“Planet Earth likes carbon dioxide (CO2) at 180 – 280 parts per million (ppm). It has been like that through many ice ages and warmer inter-glacial periods. We’ve now increased CO2 in the atmosphere to over 400ppm in the span of only 150 years…” (Peter Wadhams)
“Over just the past three years [2014-2016], global temperatures have risen by about 0.4 degrees Celsius. This was an extreme acceleration in the rate of warming. One that is unmatched in all of the past 136 years of climate record keeping…” (Robert Scribbler)
“We need to use less energy today. We can’t change to clean energy fast enough to prevent dangerous global warming, so we have to cut fossil fuel use in the meantime…” (Kevin Anderson)

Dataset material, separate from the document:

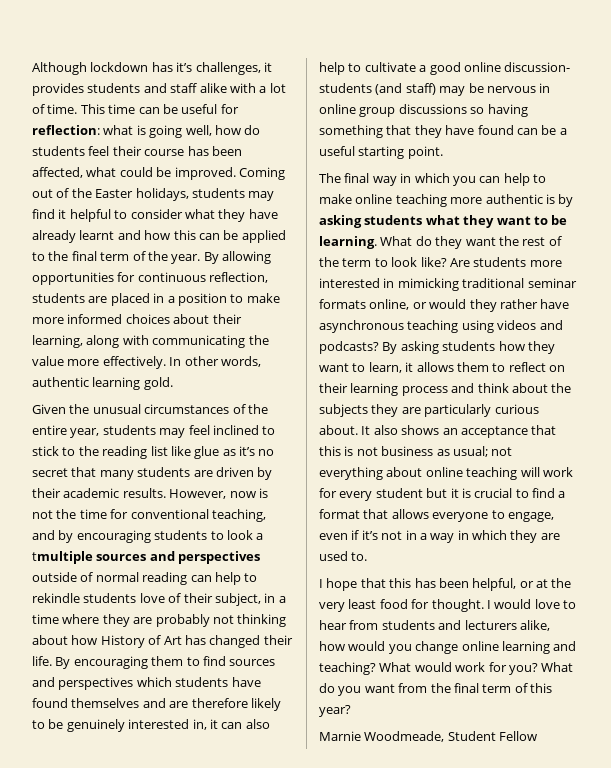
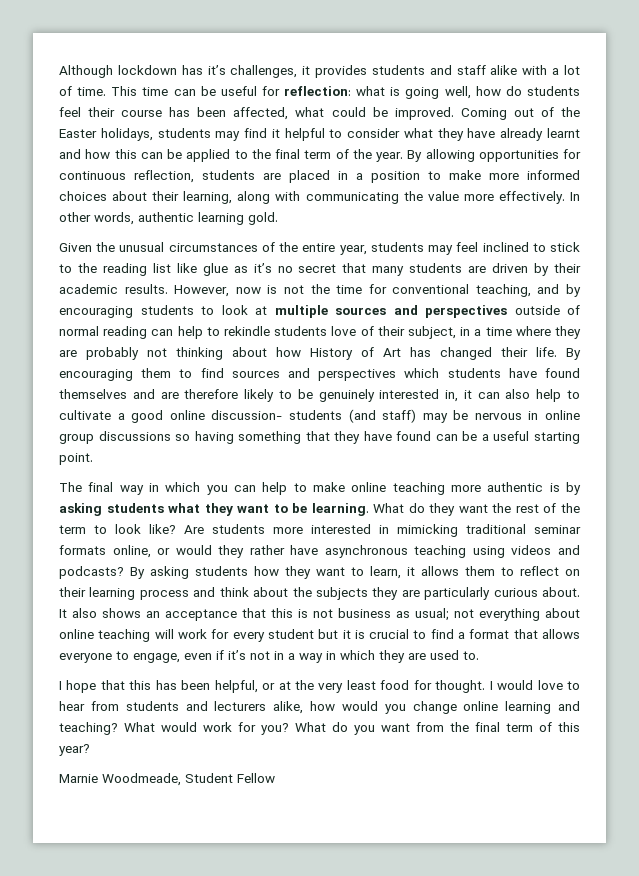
[256,533,264,540] [32,551,93,564] a tmultiple -> [255,305,328,318] at multiple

During November 2016 Arctic temperatures were 20degC higher than normal
As Erika Spanger-Siegfried (UCSUSA) wrote on 21 November 2016: “It is polar night in the Arctic – a darkness that lasts from early October to early March. Temperatures rarely escape freezing in that darkness until the light begins to return in spring. Right now, however, temperatures across much of the Arctic are 36 degrees F (20 degrees C) above normal. Large areas are well above freezing. And instead of rapidly expanding, sea ice extent is in decline. Taken together, this is not unusual. It’s unheard of.”
“What we are seeing is both surprising and alarming. This is faster than the models. It is alarming because it has consequences.” (Rasmus Tonboe, a sea ice remote sensing expert at the Danish Meteorological Institute in Copenhagen quoted here)
“…global temperatures are now increasing at a lightning rate that appears to be unprecedented in at least the past 60 million years.” – Robert Scribbler here
From 2014-2016 there was an average increase of 0.11C per year. At this rate we will reach 2C by 2025.
Now at 406 parts per million
The planet used to maintain its own energy and temperature balance, which was just enough for life on earth to thrive. For hundreds of thousands of years CO2 was in balance at between 180 parts per million (ppm) and 280ppm.
Then, since about the start of the industrial revolution, humans began releasing increasing amounts of CO2 and other greenhouse gasses into the atmosphere.
The thin blanket of CO2 has now been expanded into a snug duvet of over 400ppm. The effect is that the planet is getting warmer fast: the energy imbalance is now more than 0.6W/m2 over the total surface of the planet. This means excess energy equal to around 400 000 Hiroshima explosions is added to the planet every day of the year. (Hansen here at 4:38)
And that excess heat energy is now melting the polar ice cap, as well as the continental ice of Greenland and Antarctica. Arctic sea ice has lost 70-80% of its volume over last 30 years.